A learned function can approximate min() on its training distribution, but there is no guarantee it satisfies Properties 1-3 on adversarial inputs. The forced convergence theorem holds for all inputs in [0,1]^n simultaneously. A neural network trained on typical interactions may violate bounded output on unusual ones -- precisely the cases where safety matters most. The minimum function is correct by construction, not by approximation.
Does the theorem apply to systems with more than two trust inputs?
Yes. The proof works for arbitrary n. With n trust signals x_1 through x_n, any function satisfying bounded output, monotonicity, and idempotency must equal min(x_1, ..., x_n). CCF currently uses two primary inputs (instantaneous and accumulated coherence), but the architecture extends to additional channels -- model confidence, human override signals, environmental stability metrics -- and the minimum gate remains forced.
Can you weaken the conditions and still get a useful result?
Dropping idempotency gives you the class of t-norms from fuzzy logic, which includes the product, Lukasiewicz, and drastic t-norms. All of these are more conservative than min() in the sense that they produce lower outputs when inputs agree. The product t-norm (f = a*b) is the closest alternative, but it penalises agreement: two contexts at 0.7 coherence produce 0.49 output. For a social system, this means the robot can never feel fully engaged even in deeply familiar contexts. Min() is the largest (most permissive) function satisfying the safety properties -- the tightest upper bound on the safe set.
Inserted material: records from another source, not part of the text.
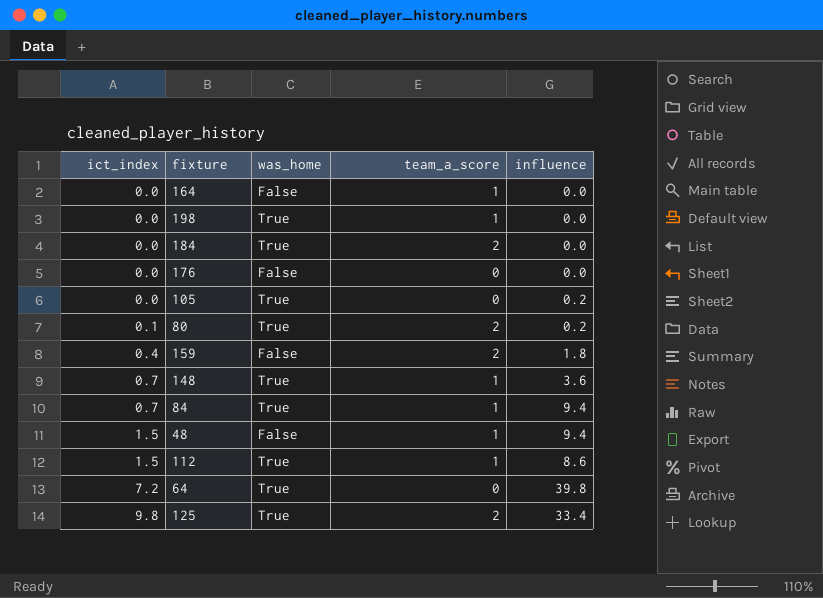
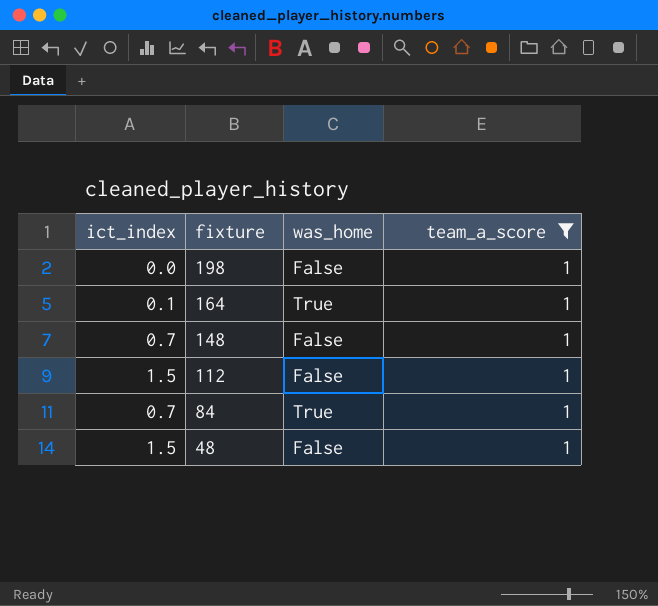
filter: none -> team_a_score = 1
row order: ict_index ascending -> fixture descending
column influence | position: 5 -> none
198 | was_home: True -> False
164 | ict_index: 0.0 -> 0.1
164 | was_home: False -> True
148 | was_home: True -> False
112 | was_home: True -> False

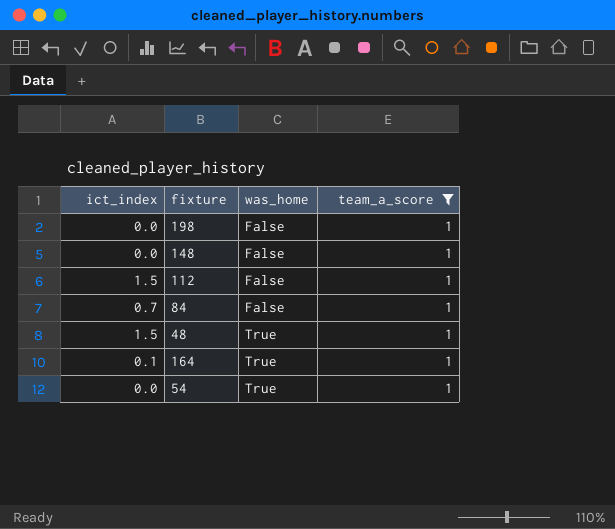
row order: fixture descending -> was_home ascending
148 | ict_index: 0.7 -> 0.0
84 | was_home: True -> False
48 | was_home: False -> True
row 54: none -> 0.0 | True | 1

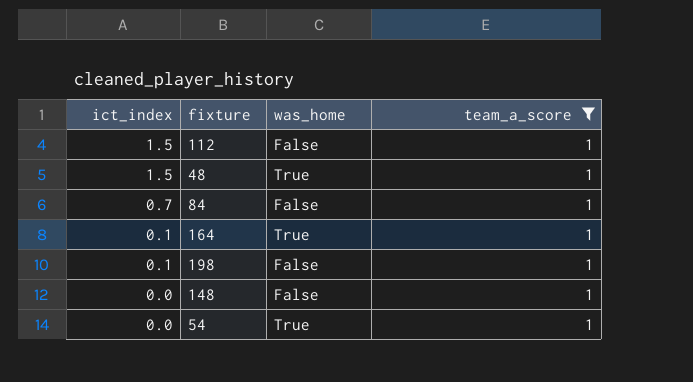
row order: was_home ascending -> ict_index descending
198 | ict_index: 0.0 -> 0.1

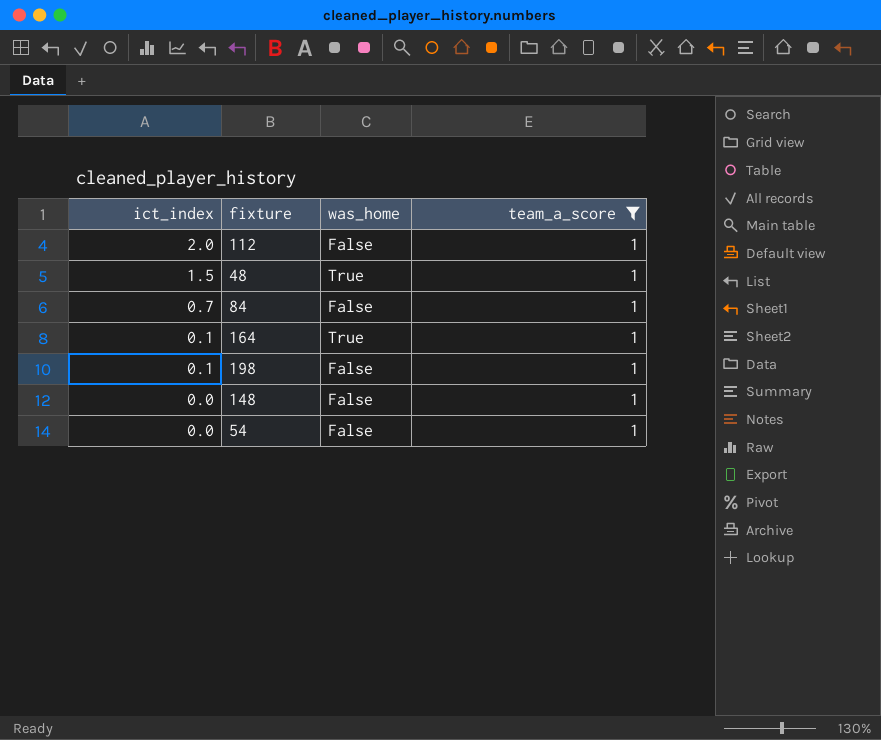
112 | ict_index: 1.5 -> 2.0
54 | was_home: True -> False

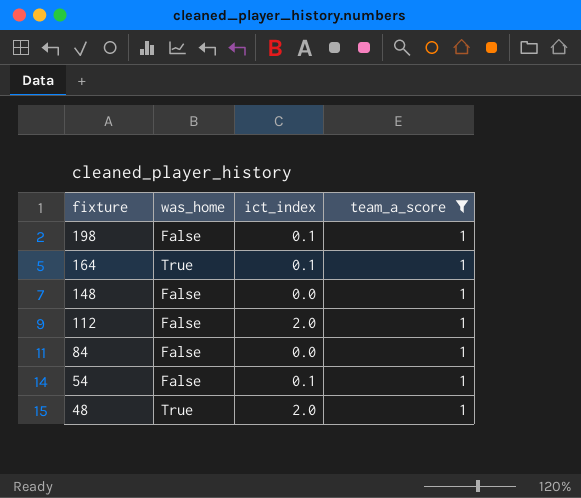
row order: ict_index descending -> fixture descending
column ict_index | position: 1 -> 3
84 | ict_index: 0.7 -> 0.0
54 | ict_index: 0.0 -> 0.1
48 | ict_index: 1.5 -> 2.0

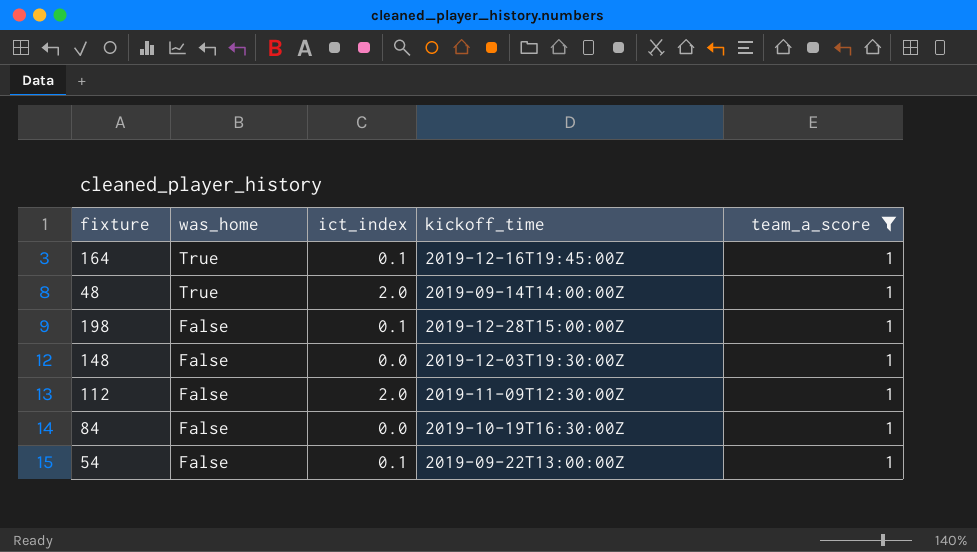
row order: fixture descending -> was_home descending
column kickoff_time | position: none -> 4

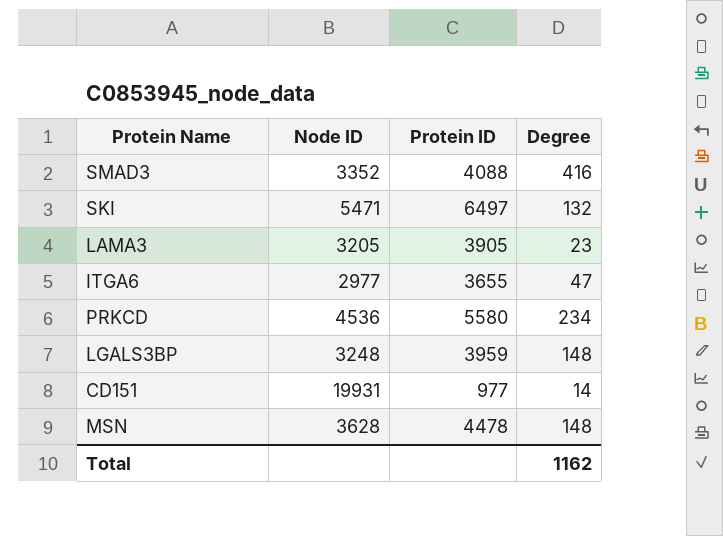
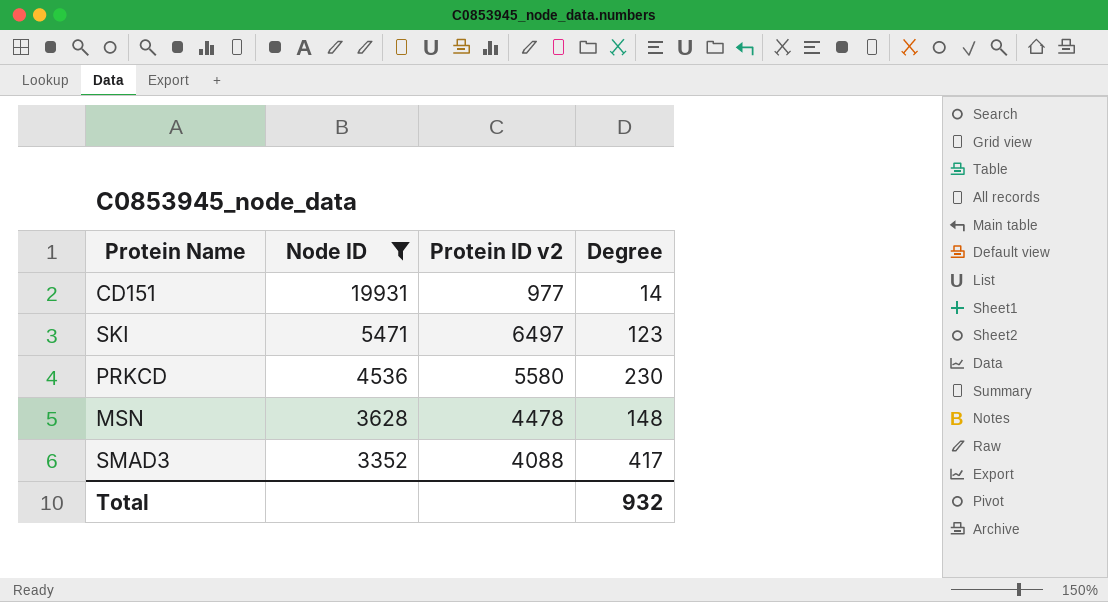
filter: none -> Node ID >= 3352
row order: none -> Node ID descending
column name: Protein ID -> Protein ID v2
SKI | Degree: 132 -> 123
PRKCD | Degree: 234 -> 230
SMAD3 | Degree: 416 -> 417
Total | Degree: 1162 -> 932

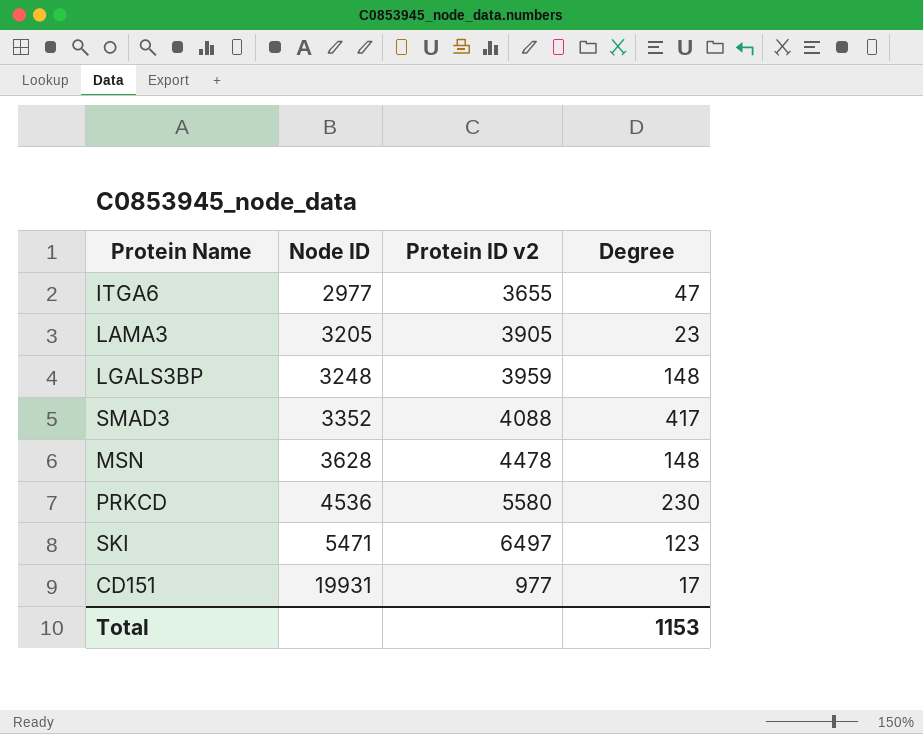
filter: Node ID >= 3352 -> none
row order: Node ID descending -> Node ID ascending
CD151 | Degree: 14 -> 17
Total | Degree: 932 -> 1153

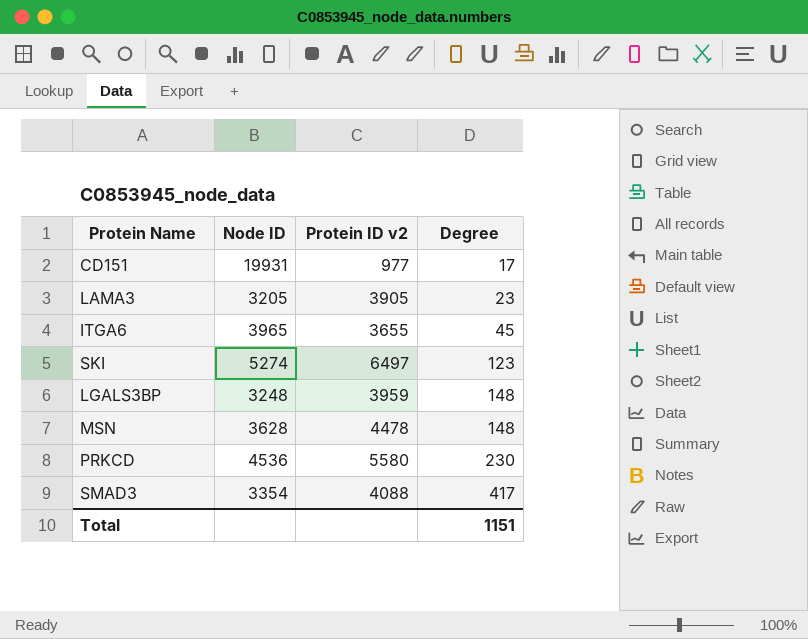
row order: Node ID ascending -> Degree ascending
ITGA6 | Node ID: 2977 -> 3965
ITGA6 | Degree: 47 -> 45
SKI | Node ID: 5471 -> 5274
SMAD3 | Node ID: 3352 -> 3354
Total | Degree: 1153 -> 1151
How does this relate to the Birkhoff polytope and Sinkhorn-Knopp?
The minimum gate handles the gating of output by trust inputs. Sinkhorn-Knopp handles the transfer of trust between contexts. They address different parts of the architecture but share the same underlying principle: conservation. The Birkhoff polytope (the set of doubly stochastic matrices) ensures transfers conserve trust. The minimum gate ensures output is bounded by trust. Together they form a closed system where trust can only be earned, never created or amplified, at any point in the pipeline.
Is the minimum function the only possible moat, or could someone build a different safe gating architecture?
The theorem is tight: min() is the unique function satisfying the three properties with equality. A competitor could use a stricter function (like the product), but that would make their system less responsive -- the robot would be slower to open up, slower to reach full engagement. Any function more permissive than min() violates at least one safety property. So the competitive landscape is: use min() (and license CCF), use something stricter (and lose on user experience), or violate safety (and lose on trust). The mathematics constrains the design space completely.